To this day, I still marvel at how Sean Smith gave us (and then gave Baseball-Reference) a complete dataset of historical Wins Above Replacement from 1871 to the present. My one teenie tiny issue with it is the fact that it's not actually 100% complete.
While American League, National League, Federal League, American Association, Players League, and even Union Association data is complete, the data for the National Association (1871–1875) is incomplete. It's not that the National Association was intentionally left out, either. Position player WAR data exists. Pitching WAR does not, however.
As I'm working on the new version of the Hall of wWAR, I just can't completely ignore these pitchers, though. I need that WAR. So, I decided I'll just estimate it (using the same basic methodology of Baseball-Reference's pitching WAR).
So, for the first time ever, here are the National Association career pitching WAR leaders:
(Complete list after the jump.)
Al Spalding is in the Hall of Fame as an executive/pioneer. Like John McGraw (and, in the future, Joe Torre), he was good enough that he really should be in as a player. Now the problem is that people only know Spalding the pioneer or McGraw the manager or Torre the manager. They were each Hall of Fame players. Who's the pitcher most similar to Spalding (in terms of WAR and IP)? That'd be Roy Halladay and his 61.8 WAR in 2531 IP.
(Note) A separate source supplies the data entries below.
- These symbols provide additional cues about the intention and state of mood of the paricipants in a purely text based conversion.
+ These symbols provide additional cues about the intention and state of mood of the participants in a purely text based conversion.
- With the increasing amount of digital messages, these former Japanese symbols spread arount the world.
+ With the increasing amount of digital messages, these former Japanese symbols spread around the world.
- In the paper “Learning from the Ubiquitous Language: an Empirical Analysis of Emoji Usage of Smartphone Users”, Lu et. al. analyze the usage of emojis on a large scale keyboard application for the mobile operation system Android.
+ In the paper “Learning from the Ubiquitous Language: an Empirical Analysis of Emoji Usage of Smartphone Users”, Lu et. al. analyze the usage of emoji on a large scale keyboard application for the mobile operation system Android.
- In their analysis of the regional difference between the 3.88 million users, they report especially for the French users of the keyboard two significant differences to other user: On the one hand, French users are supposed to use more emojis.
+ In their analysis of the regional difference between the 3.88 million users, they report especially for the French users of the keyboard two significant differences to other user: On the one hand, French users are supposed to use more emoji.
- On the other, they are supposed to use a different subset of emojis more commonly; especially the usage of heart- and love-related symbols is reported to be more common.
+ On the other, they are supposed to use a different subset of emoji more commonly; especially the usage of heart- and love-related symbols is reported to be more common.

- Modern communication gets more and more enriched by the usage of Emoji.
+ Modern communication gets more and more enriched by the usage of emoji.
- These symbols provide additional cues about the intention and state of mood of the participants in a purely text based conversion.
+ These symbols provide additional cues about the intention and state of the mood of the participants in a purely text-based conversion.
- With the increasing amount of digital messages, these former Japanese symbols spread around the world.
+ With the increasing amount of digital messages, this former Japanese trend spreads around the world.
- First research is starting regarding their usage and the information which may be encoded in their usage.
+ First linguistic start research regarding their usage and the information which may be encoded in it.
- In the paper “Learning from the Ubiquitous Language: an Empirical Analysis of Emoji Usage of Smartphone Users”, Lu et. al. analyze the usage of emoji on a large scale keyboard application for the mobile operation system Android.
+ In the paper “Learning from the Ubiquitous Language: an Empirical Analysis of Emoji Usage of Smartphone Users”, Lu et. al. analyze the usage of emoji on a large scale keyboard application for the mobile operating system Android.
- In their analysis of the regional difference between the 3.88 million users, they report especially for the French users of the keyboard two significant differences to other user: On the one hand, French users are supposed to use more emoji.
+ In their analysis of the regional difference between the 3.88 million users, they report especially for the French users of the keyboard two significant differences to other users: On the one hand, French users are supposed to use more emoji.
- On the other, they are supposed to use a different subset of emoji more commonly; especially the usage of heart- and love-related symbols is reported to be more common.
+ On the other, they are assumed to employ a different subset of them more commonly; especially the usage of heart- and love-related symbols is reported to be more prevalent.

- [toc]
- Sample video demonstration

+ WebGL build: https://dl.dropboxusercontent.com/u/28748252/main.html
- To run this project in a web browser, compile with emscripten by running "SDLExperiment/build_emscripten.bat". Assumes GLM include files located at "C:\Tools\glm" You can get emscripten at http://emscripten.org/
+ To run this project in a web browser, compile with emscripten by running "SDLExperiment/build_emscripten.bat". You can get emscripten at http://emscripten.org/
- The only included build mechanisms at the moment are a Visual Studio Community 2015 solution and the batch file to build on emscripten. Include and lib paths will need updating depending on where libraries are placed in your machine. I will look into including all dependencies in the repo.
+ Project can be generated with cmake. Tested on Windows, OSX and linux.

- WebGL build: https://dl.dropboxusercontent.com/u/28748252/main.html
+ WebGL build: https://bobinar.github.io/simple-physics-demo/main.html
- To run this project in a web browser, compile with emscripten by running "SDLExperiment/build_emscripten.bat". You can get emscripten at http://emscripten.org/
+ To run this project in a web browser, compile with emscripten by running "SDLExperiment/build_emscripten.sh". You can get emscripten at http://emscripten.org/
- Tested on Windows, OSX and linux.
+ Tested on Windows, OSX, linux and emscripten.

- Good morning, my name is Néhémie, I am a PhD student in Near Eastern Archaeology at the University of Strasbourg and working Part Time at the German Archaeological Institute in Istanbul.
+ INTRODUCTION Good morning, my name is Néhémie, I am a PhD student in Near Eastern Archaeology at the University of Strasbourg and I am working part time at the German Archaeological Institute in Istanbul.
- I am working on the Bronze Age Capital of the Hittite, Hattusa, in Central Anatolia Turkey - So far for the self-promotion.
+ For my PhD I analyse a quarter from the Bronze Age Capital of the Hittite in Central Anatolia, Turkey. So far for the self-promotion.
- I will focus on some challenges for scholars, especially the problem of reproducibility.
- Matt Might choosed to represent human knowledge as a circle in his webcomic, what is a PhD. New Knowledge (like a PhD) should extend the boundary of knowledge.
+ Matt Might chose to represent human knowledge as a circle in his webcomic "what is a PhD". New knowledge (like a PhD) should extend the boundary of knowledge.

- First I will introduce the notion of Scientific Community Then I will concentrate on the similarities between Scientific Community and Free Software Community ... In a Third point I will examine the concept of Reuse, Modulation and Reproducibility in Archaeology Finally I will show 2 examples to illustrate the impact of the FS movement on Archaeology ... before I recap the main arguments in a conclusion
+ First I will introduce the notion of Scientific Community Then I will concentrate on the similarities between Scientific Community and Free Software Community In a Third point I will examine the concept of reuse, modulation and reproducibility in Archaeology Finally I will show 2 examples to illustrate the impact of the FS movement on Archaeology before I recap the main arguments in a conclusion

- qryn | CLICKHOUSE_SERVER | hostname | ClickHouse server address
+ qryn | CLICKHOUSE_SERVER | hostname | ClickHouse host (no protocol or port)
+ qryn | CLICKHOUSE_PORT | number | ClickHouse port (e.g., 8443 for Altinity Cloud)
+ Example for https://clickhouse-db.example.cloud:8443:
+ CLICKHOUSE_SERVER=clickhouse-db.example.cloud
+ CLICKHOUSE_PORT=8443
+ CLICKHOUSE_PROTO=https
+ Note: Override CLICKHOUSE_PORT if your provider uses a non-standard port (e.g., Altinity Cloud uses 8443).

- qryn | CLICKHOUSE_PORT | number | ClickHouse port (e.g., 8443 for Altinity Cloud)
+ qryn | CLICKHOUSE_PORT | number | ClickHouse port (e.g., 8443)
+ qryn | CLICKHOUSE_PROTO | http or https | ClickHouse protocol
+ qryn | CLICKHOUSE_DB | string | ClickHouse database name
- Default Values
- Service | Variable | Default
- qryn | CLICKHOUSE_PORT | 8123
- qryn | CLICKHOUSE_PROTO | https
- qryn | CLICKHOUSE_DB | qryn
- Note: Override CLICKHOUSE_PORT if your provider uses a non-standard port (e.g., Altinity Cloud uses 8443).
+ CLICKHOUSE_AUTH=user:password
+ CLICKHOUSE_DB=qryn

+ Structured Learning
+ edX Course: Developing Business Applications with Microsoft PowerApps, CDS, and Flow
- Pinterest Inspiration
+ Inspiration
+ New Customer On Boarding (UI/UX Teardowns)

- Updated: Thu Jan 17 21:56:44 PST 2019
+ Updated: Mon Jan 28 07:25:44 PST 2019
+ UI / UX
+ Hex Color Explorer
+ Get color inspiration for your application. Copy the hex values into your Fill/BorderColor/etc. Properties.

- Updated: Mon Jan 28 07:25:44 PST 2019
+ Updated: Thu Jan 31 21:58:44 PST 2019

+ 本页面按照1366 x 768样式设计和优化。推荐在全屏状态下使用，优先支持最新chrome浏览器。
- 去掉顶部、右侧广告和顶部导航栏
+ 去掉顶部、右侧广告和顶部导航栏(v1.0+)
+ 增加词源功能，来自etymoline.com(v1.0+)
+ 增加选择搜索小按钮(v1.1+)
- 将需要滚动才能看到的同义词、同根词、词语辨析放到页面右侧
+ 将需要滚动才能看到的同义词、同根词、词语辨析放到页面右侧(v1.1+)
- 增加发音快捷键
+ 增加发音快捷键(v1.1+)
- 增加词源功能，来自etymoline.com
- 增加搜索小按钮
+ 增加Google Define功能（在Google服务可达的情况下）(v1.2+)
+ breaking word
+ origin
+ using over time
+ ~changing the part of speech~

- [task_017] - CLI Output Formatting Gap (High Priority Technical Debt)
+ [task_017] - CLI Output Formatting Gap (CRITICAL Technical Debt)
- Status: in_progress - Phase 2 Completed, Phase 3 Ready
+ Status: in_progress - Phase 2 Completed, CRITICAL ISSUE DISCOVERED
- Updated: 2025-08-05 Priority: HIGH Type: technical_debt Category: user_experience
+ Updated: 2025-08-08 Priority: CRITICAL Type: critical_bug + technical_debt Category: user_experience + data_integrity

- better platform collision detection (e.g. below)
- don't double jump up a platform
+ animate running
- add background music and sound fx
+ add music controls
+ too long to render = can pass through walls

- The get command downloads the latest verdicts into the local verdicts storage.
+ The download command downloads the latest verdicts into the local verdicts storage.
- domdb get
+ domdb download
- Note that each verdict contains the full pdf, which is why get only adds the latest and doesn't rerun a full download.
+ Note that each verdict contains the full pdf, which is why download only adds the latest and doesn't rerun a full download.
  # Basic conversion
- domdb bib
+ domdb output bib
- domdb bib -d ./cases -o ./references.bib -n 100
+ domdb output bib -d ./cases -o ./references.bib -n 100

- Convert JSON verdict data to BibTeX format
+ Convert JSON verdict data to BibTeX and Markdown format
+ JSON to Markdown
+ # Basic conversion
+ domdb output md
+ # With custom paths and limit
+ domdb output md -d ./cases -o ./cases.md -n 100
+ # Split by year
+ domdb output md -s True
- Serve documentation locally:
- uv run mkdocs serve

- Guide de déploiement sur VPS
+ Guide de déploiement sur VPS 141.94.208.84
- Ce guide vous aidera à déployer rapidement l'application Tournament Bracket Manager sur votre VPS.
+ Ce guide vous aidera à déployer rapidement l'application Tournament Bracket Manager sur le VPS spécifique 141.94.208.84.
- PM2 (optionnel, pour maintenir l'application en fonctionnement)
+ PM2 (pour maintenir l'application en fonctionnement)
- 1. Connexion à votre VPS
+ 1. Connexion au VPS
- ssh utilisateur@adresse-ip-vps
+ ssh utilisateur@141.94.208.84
Candy Cummings is often criticized as a poor Hall of Fame choice. He is essentially in the Hall because he supposedly invented the curveball (a fact that his widely refuted).. Between that debate and the fact that he's in as a pioneer, it really takes the focus off his pitching career (which just may have been Hall-worthy). Cummings' similar pitchers by WAR and IP include Hall of Famers Lefty Gomez, Hoyt Wilhelm, Addie Joss, and Goose Gossage as well as guys on the bubble like Ron Guidry and Sam McDowell. Cummings also had a flashy amateur career before the National Association was formed.
Bobby Mathews famously has the most wins for a pitcher not in the Hall (297). His post-NA WAR of 16.1 looks better when you add his NA numbers (for total of 59.7 WAR). His closest WAR and IP comps are Tommy John and Mickey Welch. I couldn't come up with better comps if I tried.
Dick McBride was a workhorse pitcher/manager in his five seasons with the Philadelphia Athletics. From 1871 to 1875, he accounted for 89%, 100%, 81%, 100%, and 78% of his team's innings. McBride was worth 36.7 WAR in the National Association while fellow hurler George Zettlein was worth 36.4 WAR. Both pitchers—whom I'd never heard of until this project—had long amateur careers before joining the National Association (dating back to the Civil War).
I should probably explain how I came up with this. I'm no math whiz, but I think this is a decent estimate.
- For each pitcher, I collected his innings pitched and his total runs allowed (not unearned).
- For his team, I collected the total number of innings pitched and Total Zone runs.
- For his league, I collected the average number of innings and average number of runs allowed.
- I found the league average for runs allowed per inning pitched.
- I then calculated the number of runs each pitcher should have allowed (using his innings pitched) if he was a league average pitcher with a league average defense.
- I then split up each team's Total Zone runs and assigned them to each pitcher on the team based on his innings pitched.
- I adjusted the pitcher's runs allowed based on his defense's contribution. If his defense was worth five runs above average, I added those five runs to his runs allowed total (since he theoretically would have allowed them, given an average defense).
- I subtracted his runs allowed (adjusted for defense) from the number of runs he should have allowed, given average performance with average defense. This is his runs above average.
- (Note: This is the inexact science part) I consulted with Matt Klaasen about how to convert runs above average to runs above replacement. He said that replacement level runs allowed is typically 120 to 130 percent of runs above average. He also warned me that the difference between average and replacement may have been smaller in the 1870s. I went with the low end (120 percent), but it could conceivably still be lower. Any input here is appreciated (and I could re-run the numbers).
- I then used Matt's post about historical run environments to convert from runs above replacement to wins above replacement.
Big thanks to Matt Klaasen for helping me out with that last part.